- Data for the task -
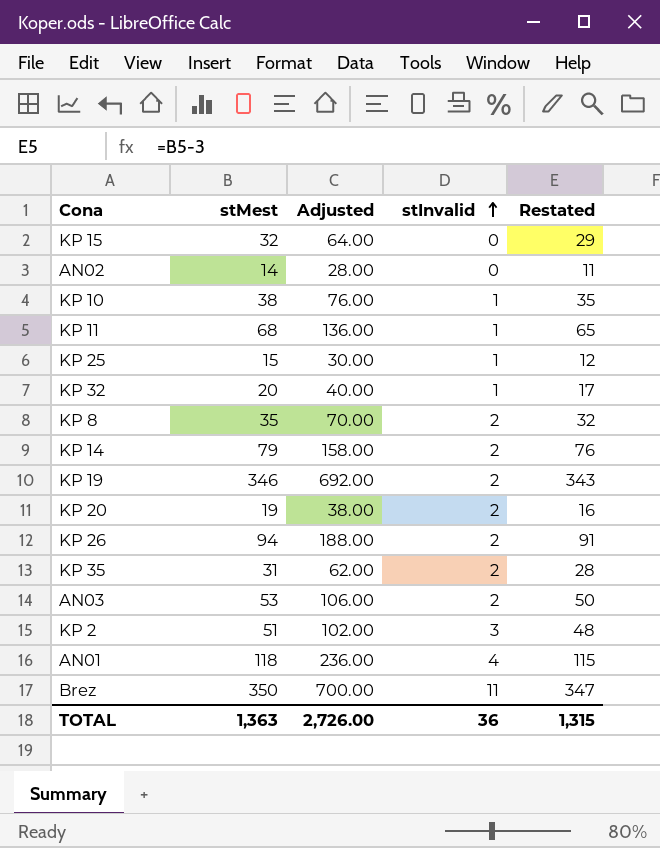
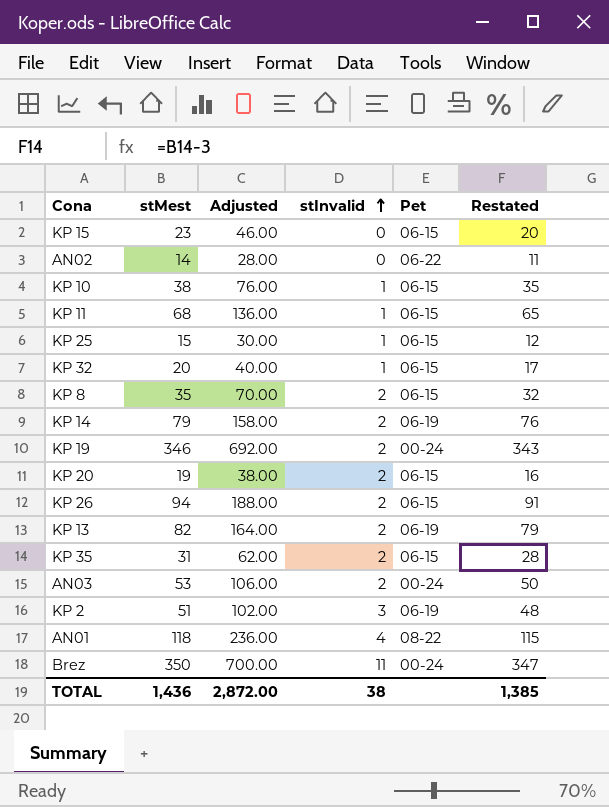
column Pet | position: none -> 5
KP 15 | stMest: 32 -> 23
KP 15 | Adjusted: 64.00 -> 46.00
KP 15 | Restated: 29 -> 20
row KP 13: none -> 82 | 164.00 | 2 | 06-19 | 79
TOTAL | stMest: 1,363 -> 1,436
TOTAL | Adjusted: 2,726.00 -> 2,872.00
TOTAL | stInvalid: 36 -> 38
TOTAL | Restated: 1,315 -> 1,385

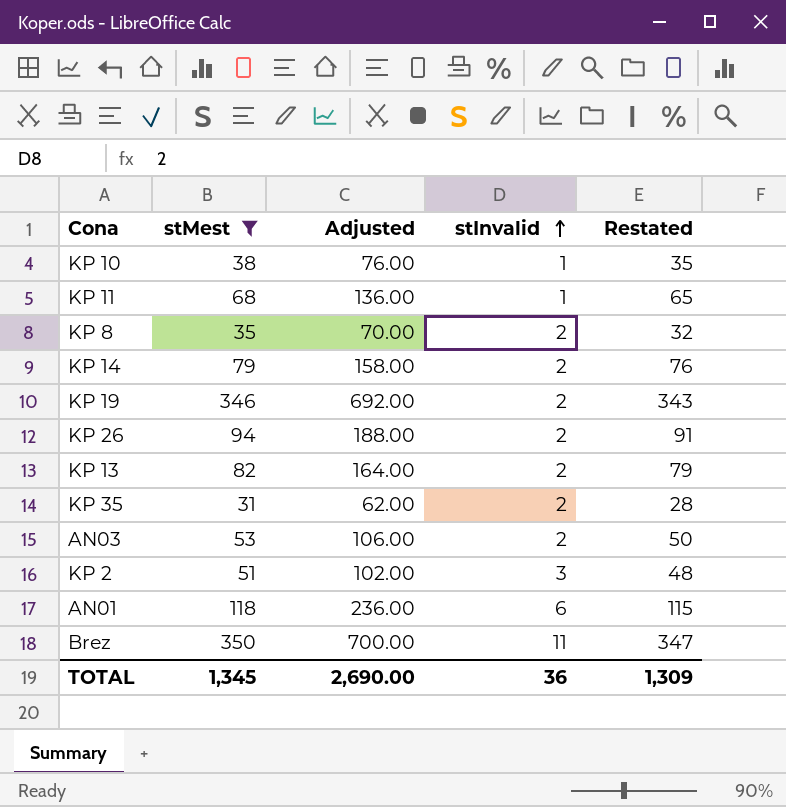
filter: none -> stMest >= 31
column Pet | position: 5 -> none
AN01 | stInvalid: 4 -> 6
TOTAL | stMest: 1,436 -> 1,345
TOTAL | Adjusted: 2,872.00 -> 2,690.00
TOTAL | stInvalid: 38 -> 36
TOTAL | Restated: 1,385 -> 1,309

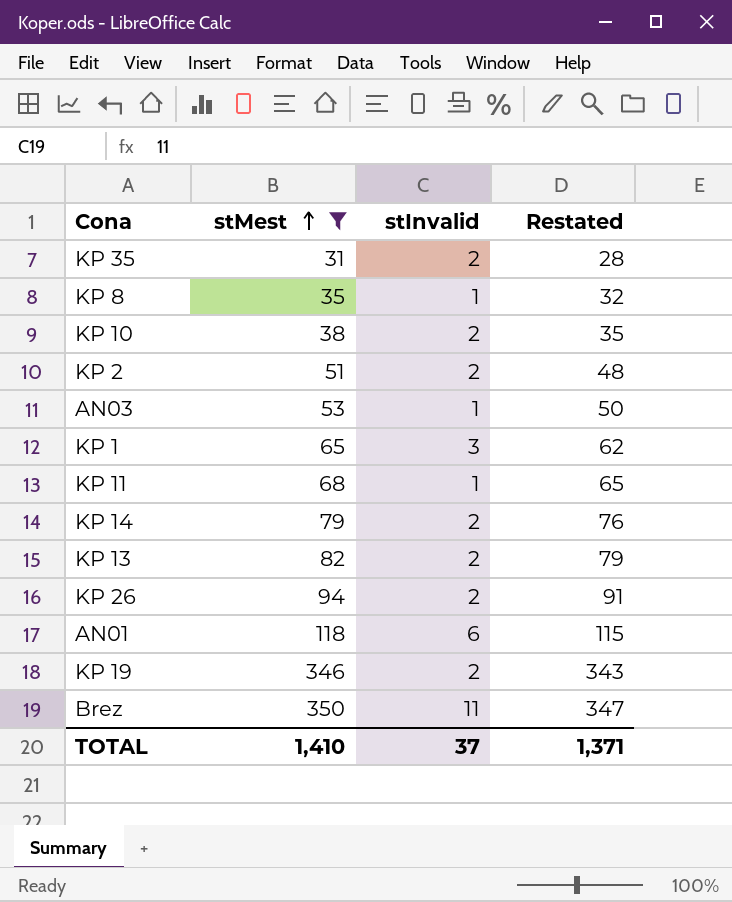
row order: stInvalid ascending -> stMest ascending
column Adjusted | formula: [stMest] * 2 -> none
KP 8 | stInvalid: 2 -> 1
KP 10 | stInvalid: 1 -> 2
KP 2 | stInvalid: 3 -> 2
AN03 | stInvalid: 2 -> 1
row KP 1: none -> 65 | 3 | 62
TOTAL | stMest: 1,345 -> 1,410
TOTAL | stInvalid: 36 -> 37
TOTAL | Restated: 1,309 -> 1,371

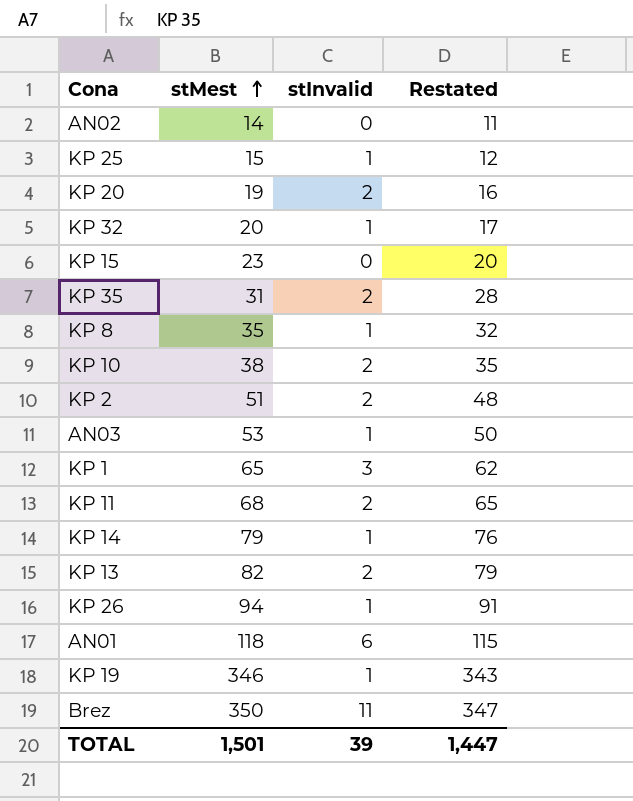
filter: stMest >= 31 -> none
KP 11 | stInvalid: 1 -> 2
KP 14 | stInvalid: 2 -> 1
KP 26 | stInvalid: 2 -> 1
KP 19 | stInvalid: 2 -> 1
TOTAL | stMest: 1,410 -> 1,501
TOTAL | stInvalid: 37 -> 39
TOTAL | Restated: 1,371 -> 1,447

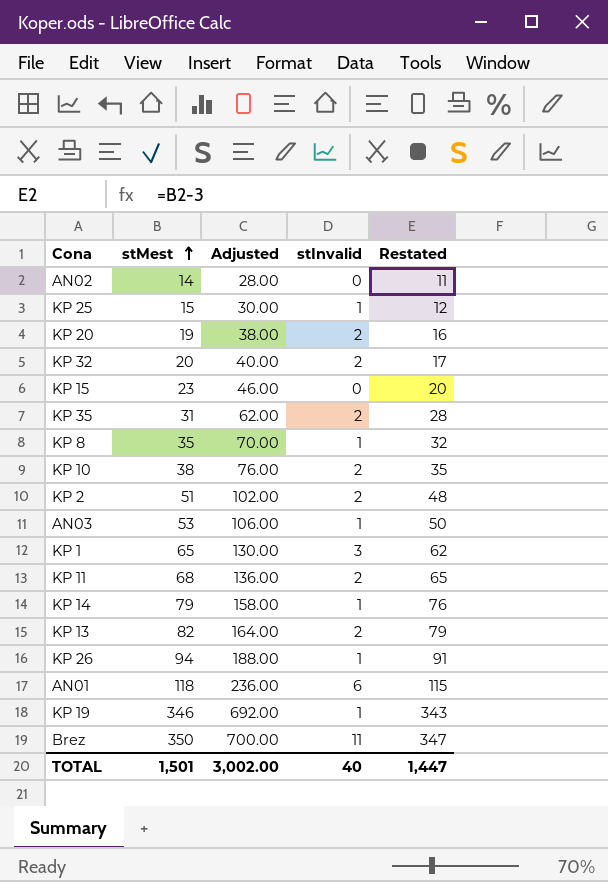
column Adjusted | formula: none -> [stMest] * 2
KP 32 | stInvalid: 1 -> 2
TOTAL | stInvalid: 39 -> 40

- Aim of the task -
Starting at the line that contains "TOTAL | Restated: 1,385 -> 1,309", extract each line through the last line of the material exactly as written, and include no pictures.

- Answer space -
TOTAL | Restated: 1,385 -> 1,309

row order: stInvalid ascending -> stMest ascending
column Adjusted | formula: [stMest] * 2 -> none
KP 8 | stInvalid: 2 -> 1
KP 10 | stInvalid: 1 -> 2
KP 2 | stInvalid: 3 -> 2
AN03 | stInvalid: 2 -> 1
row KP 1: none -> 65 | 3 | 62
TOTAL | stMest: 1,345 -> 1,410
TOTAL | stInvalid: 36 -> 37
TOTAL | Restated: 1,309 -> 1,371

filter: stMest >= 31 -> none
KP 11 | stInvalid: 1 -> 2
KP 14 | stInvalid: 2 -> 1
KP 26 | stInvalid: 2 -> 1
KP 19 | stInvalid: 2 -> 1
TOTAL | stMest: 1,410 -> 1,501
TOTAL | stInvalid: 37 -> 39
TOTAL | Restated: 1,371 -> 1,447

column Adjusted | formula: none -> [stMest] * 2
KP 32 | stInvalid: 1 -> 2
TOTAL | stInvalid: 39 -> 40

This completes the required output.